## [Your task]
Print nothing except the lines of the listing below from the line with "[155,516,286,528] service-b >" to the line with "[49,616,176,629] service-a, service-b)", each exactly as written, both ends included.
════════
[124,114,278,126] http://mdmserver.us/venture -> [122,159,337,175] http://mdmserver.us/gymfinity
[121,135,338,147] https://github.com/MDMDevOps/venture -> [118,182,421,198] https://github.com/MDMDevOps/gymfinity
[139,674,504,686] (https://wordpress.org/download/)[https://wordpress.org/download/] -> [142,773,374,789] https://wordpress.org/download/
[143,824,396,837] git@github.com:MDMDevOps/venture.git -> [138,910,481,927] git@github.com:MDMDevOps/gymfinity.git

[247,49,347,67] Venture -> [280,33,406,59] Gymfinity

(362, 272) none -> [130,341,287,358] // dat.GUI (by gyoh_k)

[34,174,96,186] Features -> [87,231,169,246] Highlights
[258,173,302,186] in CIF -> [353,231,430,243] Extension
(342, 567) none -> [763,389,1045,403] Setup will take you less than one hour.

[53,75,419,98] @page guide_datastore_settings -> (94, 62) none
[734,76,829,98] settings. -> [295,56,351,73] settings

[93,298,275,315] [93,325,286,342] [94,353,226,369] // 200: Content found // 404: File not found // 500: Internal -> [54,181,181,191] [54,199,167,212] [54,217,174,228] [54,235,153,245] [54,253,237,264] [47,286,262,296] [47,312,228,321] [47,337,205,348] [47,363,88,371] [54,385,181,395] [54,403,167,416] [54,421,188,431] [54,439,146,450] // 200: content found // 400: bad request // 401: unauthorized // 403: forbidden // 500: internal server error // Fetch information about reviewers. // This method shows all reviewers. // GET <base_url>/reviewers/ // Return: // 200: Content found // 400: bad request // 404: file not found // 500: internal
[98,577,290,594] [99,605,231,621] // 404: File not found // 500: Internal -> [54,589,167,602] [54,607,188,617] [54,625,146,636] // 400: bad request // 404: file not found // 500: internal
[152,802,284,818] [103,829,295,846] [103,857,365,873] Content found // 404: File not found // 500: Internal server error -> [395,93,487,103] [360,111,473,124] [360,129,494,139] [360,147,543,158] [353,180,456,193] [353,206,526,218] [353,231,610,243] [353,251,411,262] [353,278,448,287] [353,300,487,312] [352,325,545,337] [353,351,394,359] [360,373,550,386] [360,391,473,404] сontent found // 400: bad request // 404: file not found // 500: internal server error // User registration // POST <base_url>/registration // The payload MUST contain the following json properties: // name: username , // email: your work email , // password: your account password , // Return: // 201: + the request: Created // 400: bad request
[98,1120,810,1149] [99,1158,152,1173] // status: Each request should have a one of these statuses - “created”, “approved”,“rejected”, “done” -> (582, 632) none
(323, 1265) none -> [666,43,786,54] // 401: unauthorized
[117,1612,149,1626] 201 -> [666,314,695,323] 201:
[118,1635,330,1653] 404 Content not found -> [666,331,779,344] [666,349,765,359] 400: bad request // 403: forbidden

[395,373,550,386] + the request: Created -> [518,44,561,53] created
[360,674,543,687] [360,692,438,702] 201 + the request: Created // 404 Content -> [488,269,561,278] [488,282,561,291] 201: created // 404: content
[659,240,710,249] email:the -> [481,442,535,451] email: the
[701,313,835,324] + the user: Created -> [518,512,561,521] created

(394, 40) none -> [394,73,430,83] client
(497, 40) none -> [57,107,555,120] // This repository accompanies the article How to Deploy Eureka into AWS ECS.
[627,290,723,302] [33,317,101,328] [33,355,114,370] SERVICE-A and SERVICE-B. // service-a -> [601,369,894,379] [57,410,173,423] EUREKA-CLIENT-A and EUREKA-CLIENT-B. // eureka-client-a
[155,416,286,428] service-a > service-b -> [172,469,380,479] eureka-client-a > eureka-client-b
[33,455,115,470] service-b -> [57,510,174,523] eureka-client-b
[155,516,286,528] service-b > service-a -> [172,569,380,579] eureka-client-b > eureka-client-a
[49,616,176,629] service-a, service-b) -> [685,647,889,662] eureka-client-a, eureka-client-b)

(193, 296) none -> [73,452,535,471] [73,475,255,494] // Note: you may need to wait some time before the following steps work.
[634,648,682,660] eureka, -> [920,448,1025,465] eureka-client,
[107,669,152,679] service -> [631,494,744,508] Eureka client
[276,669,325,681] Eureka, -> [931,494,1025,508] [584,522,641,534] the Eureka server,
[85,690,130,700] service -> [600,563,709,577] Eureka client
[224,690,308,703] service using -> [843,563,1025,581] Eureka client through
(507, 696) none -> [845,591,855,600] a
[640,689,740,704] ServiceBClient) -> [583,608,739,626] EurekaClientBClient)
════════
## [Reply]
[155,516,286,528] service-b > service-a -> [172,569,380,579] eureka-client-b > eureka-client-a
[49,616,176,629] service-a, service-b) -> [685,647,889,662] eureka-client-a, eureka-client-b)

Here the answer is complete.